Researchers also discovered the benefits of brain implants on possible vision problems after they provided an artificial vision to monkeys, so this could become a step closer to restoring vision to blind people.
But if this technology leaves the medical field, the military will also use it in order to provide completely silent communication between soldiers and the possibility of activating equipment by thinking of commands.
Companies Developing the Brain Implements Technology
The brain implant made for Dennis Degray was the one developed by Utah. They proved that making brain implants is a reality, but there’s still a lot of developments to be made. The Utah implants require open brain surgery and the system needs to be wired to computers in order to decode the signal by machine-learning algorithms. It’s possible, but it’s a very limited system since it only records from a number of neurons.
The Utah implants are also unlikely to last forever as the brain’s scar tissue grows up on the electrodes, in order to repair the damage done by the implants, causing a decline in the signal quality.
Another company making developments in the brain implants area is Neuralink, owned by Elon Musk, the Tesla CEO. In August, Elon Musk revealed a prototype of Neuralink’s brain-computer interface for the first time. The device has the same size and shape as a coin, with super-thin wires — the device can be implanted in the skull with the wires only a few millimeters into the surface of the brain. The wires are responsible for detecting when the neurons are firing or emitting electrical signals.
Neuralink hopes that the devices can read and write neuron signals to help in the medical field, but also to integrate computers into the human brain.
There’s also a smaller companies betting on brain implant technology, like Paradromics and Synchron. Paradromics is also focused on developing smaller electrodes with no need for robotic surgery, while Synchron device avoids open brain surgeries and can be inserted through a vein in the back of the neck.
All the companies are working on developing this technology with medical applications in mind, but all of them have in mind that this can be later applied in the general population as they believe that people will see how innovative and transformational it can be.

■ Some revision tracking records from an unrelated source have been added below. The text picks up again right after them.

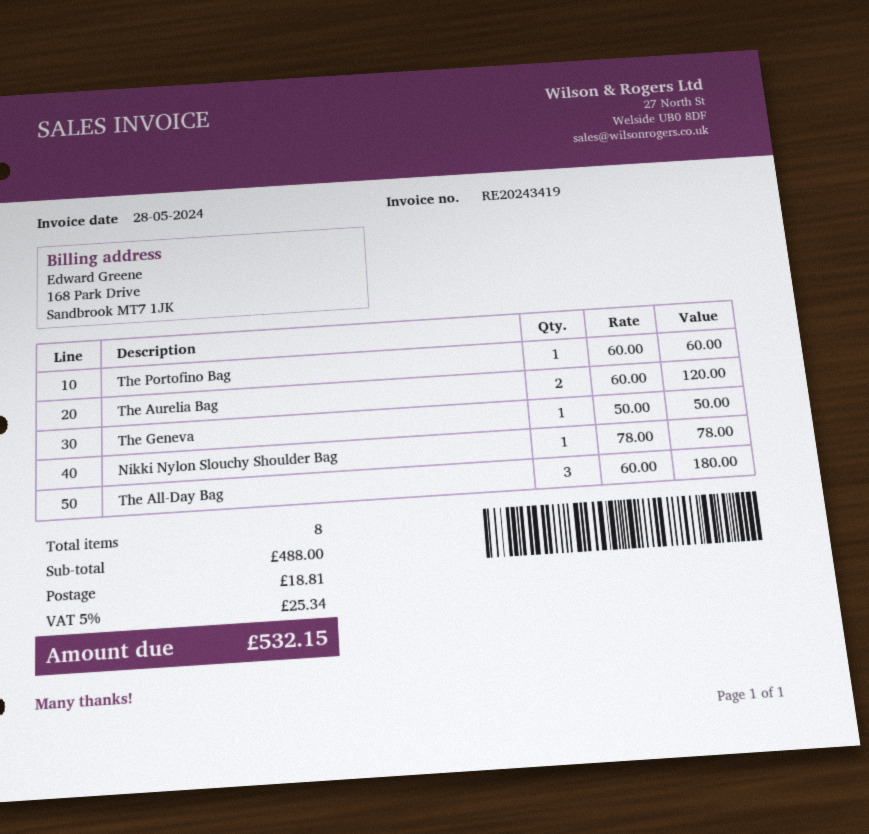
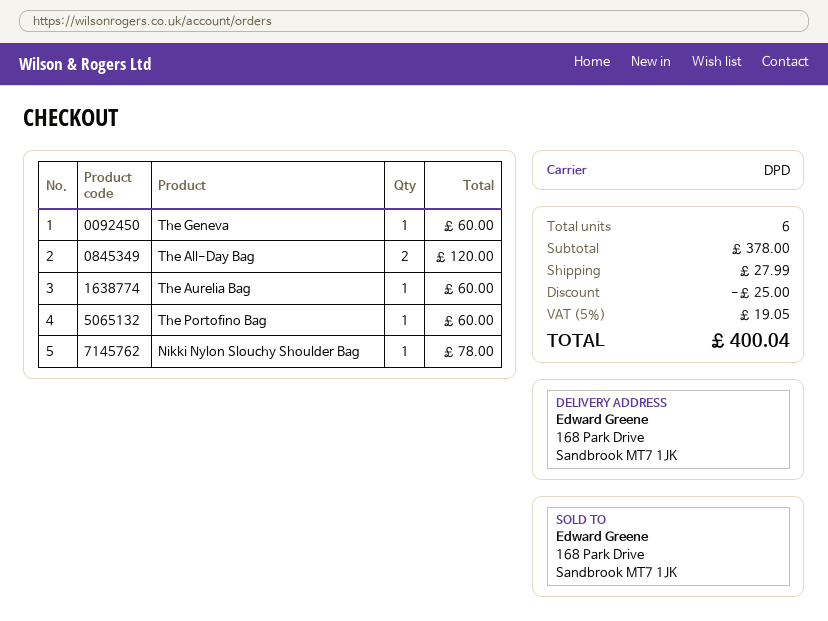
The Aurelia Bag: 2 for 120.00 -> 1 for 60.00
The Geneva: 1 for 50.00 -> 1 for 60.00
The All-Day Bag: 3 for 180.00 -> 2 for 120.00
total quantity: 8 -> 6
subtotal: 488.00 -> 378.00
discount: none -> 25.00
shipping: 18.81 -> 27.99
tax: 5% = 25.34 -> 5% = 19.05
total: 532.15 -> 400.04

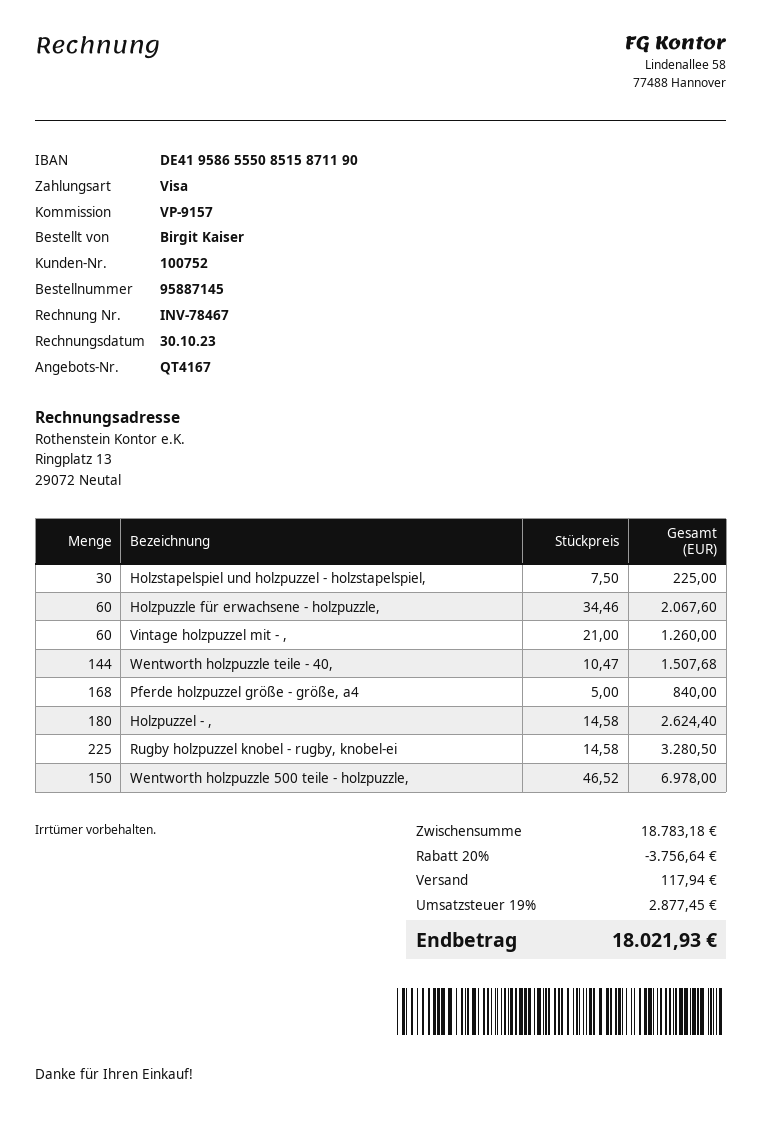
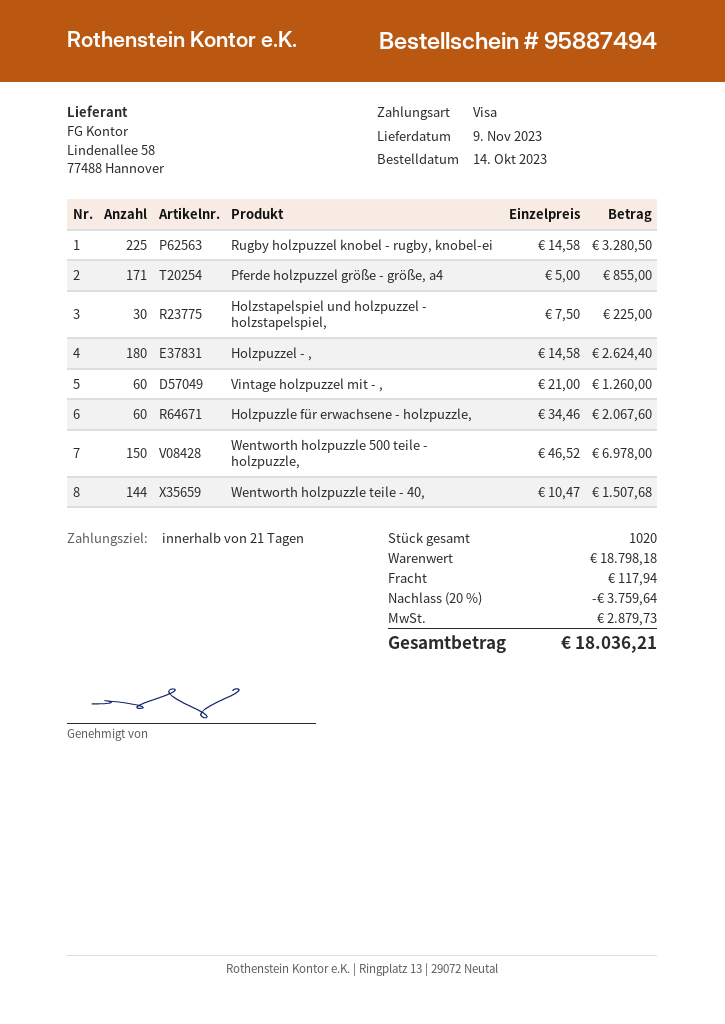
order number: 95887145 -> 95887494
Pferde holzpuzzel größe - größe, a4: 168 x 5.00 = 840.00 -> 171 x 5.00 = 855.00
subtotal: 18783.18 -> 18798.18
discount: 20% = 3756.64 -> 20% = 3759.64
tax: 2877.45 -> 2879.73
total: 18021.93 -> 18036.21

The General Population Opinion on the Use of Brain Implants
As the companies believe that people outside the medical applications will want to use the brain implants technology the Pew Research Center made a survey to understand what is the public opinion regarding this subject. As brain implants are being used in hundreds of thousands of people with brain injuries and diseases the research center wanted to know, in a hypothetical scenario, what people think about the possibility of implementing a computer chip in the brain in order to process information, control devices and improve the ability to focus.
The results of the survey showed that Americans are more concerned about brain implants. Only 9% say that they are very enthusiastic about it, 25% are somewhat enthusiastic about the prospect, and 64% are not at all enthusiastic about the potential technology.
Also, 74% of Americans expect that brain implants will have more negative effects than positive ones. Also, 73% believe that the technology will increase inequality as the device will only be available for the wealthy.
The public is not looking too forward to using brain implants outside the medical field. The general impression is that the technology is going too far and won’t be helpful — something that the companies will have to work on in order to change people’s minds.